Палата была пуста, уже вечерело. Койки были свободны. Один, переломанный, на вытяжении лежал. Остальные смылись, потому что в коридоре показывали кино.
Туда всех раненых, неходячих, на тележках свозили.
Показывали «Два бойца».
…Дети войны.
Она, война эта, останется и пребудет до конца дней, и дети ваши, не видевшие ничего, все равно вашими глазами будут смотреть на мир этот, мир – праздничный, зеленый, глазами остриженного наголо подростка около разрытой общей могилы, куда опустили маму его, братьев его, одногодков его…
Доска объявлений.
К ней в беспорядке приколоты кусочки бумаги.
Кривые, дрожащие буквы…
Буквы укладываются в слова.
Верните будильник людям из общежития!
Потерял штаны в библиотеке. Не смешно.
Штаны – спортивные.
У кого есть совесть – передайте на 1-й актерский.
В самом низу – листок, вырванный из тетради. Он обрамлен неровной чернильной рамкой, вроде траурной. Делали ее от руки и второпях:
Деканат сценарного факультета с грустью сообщает, что на днях добровольно ушел из жизни
ШПАЛИКОВ ГЕННАДИЙ
Его тело лежит в Большом просмотровом зале.
Вход строго по студенческим билетам.
Доступ в 6 час., вынос тела – в 7.
После выноса будет просмотр нового художественного фильма!!!
Возле доски объявлений – несколько человек. Они что-то жуют. Голоса – совсем спокойные:
– Как это его угораздило?
– Говорят, повесился.
– Повесился?
– Ага, в уборной.
– Не кинематографично. Лучше бы с моста или под поезд. Представляешь, какие ракурсы?!.
Затемнение. Лестница перед просмотровым залом.
Толпятся люди с папками и портфелями.
Приглушенный говор.
Изредка поглядывают на часы – ждут.
К двери протискивается женщина. Она холодно смотрит перед собой и повторяет:
– Зря вы тут стоите, никого не пущу…
Это Колодяжная.
Она привычно думает, что все собрались ради ее просмотра. Ждет, что сейчас польются умоляющие слова, на которые она кратко и сильно ответит: «Нет!»
Но все молчат.
– Почему закрыт зал? Не срывайте просмотр по зарубежному кино!

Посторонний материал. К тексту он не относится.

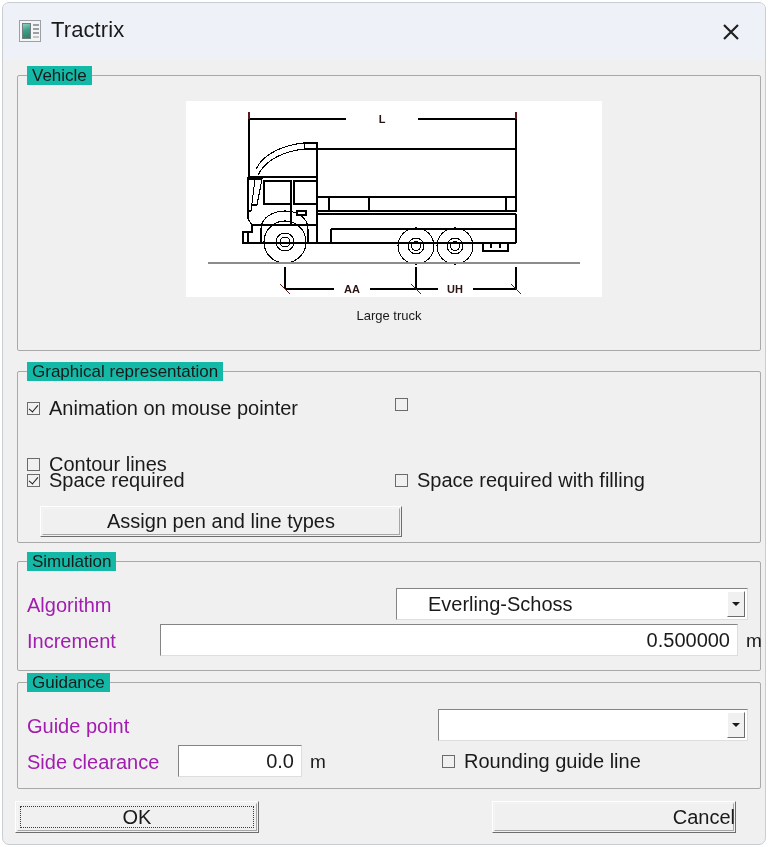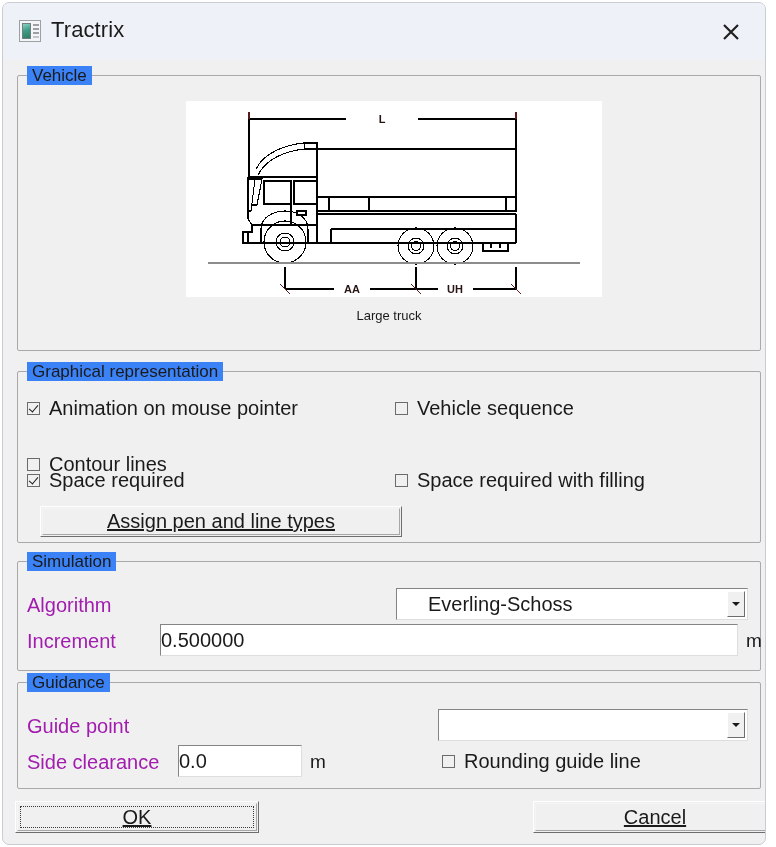--- a/index.html
+++ b/index.html
@@ -81,21 +81,21 @@
   
   .group {
     position: absolute;
     box-sizing: border-box;
     border: 1px solid #a9a9a9;
     border-radius: 2px;
   }
   .group > .glabel {
     position: absolute;
     top: -10px; left: 9px;
-    background: #3b82f6;
+    background: #14b8a6;
     padding: 0 5px;
     font-size: 17px;
     color: #1a1a1a;
     white-space: nowrap;
     line-height: 19px;
   }
 
   
   #grp-vehicle { left: 14px; top: 72px; width: 744px; height: 276px; }
 
@@ -181,21 +181,21 @@
     border-right: 1px solid #a6a6a6;
     border-bottom: 1px solid #a6a6a6;
     pointer-events: none;
   }
   .btn .focusring {
     position: absolute;
     left: 4px; top: 4px; right: 4px; bottom: 4px;
     border: 1px dotted #3a3a3a;
     pointer-events: none;
   }
-  .btn .lbl { position: relative; z-index: 2; text-decoration: underline; }
+  .btn .lbl { position: relative; z-index: 2; }
 
   #btn-assign { left: 22px; top: 134px; width: 362px; height: 31px; }
 
   
   #grp-simulation { left: 14px; top: 558px; width: 744px; height: 110px; }
 
   .flabel {
     position: absolute;
     font-size: 20px;
     color: #a21caf;
@@ -215,21 +215,21 @@
     border-top: 1px solid #848484;
     border-left: 1px solid #848484;
     border-right: 1px solid #dedede;
     border-bottom: 1px solid #dedede;
     display: flex;
     align-items: center;
     font-size: 20px;
     color: #1a1a1a;
     overflow: hidden;
   }
-  .field.right { justify-content: flex-start; padding-right: 7px; }
+  .field.right { justify-content: flex-end; padding-right: 7px; }
 
   
   .combo {
     position: absolute;
     box-sizing: border-box;
     background: #ffffff;
     border-top: 1px solid #848484;
     border-left: 1px solid #848484;
     border-right: 1px solid #dedede;
     border-bottom: 1px solid #dedede;
@@ -278,21 +278,21 @@
 
   #lbl-guide-point { left: 9px; top: 32px; }
   #cmb-guide-point { left: 420px; top: 26px; width: 310px; height: 32px; }
   #lbl-side-clear  { left: 9px; top: 68px; }
   #fld-side-clear  { left: 160px; top: 62px; width: 124px; height: 32px; }
   #unit-side-clear { left: 292px; top: 68px; }
   #chk-rounding    { left: 424px; top: 68px; }
 
   
   #btn-ok     { left: 12px;  top: 798px; width: 244px; height: 32px; }
-  #btn-cancel { left: 530px; top: 798px; width: 244px; height: 32px; }
+  #btn-cancel { left: 489px; top: 798px; width: 244px; height: 32px; justify-content: flex-end; }
 </style>
 </head>
 <body>
 
 <div id="window">
 
   <div id="titlebar">
     <div id="title-icon">
       <div class="pic"></div>
       <div class="ln l1"></div>
@@ -410,21 +410,20 @@
   <div class="group" id="grp-graphical">
     <div class="glabel">Graphical representation</div>
 
     <div class="chk" id="chk-animation">
       <span class="box checked"></span>
       <span class="ctext">Animation on mouse pointer</span>
     </div>
 
     <div class="chk" id="chk-vehicle-seq">
       <span class="box"></span>
-      <span class="ctext">Vehicle sequence</span>
     </div>
 
     <div class="chk" id="chk-contour">
       <span class="box"></span>
       <span class="ctext">Contour lines</span>
     </div>
 
     <div class="chk" id="chk-space">
       <span class="box checked"></span>
       <span class="ctext">Space required</span>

– Понимаете, человек умер…
– Это его дело, а у меня – расписание.
– Жаль беднягу – он не знал вашего расписания.
– Это меня мало интересует. Принесите справку с подписью Грошева и пожалуйста – устраивайте здесь хоть крематорий. Я буду только рада.
Она решительно открывает дверь и замирает на пороге.
– Да… Печально, ну что поделаешь – не будем терять время. Пошли в малый зал.
Кучкой стоят сценаристы первого курса. Их печальные и мужественные лица как будто говорят: «Вот какие мы. Что нам смерть – раз-два и повесился. На то мы и писатели».
Впечатление такое, что каждый пришел на собственные похороны. Как всегда, первым высказался Вл. Злотверов с присущей ему твердостью и категоричностью.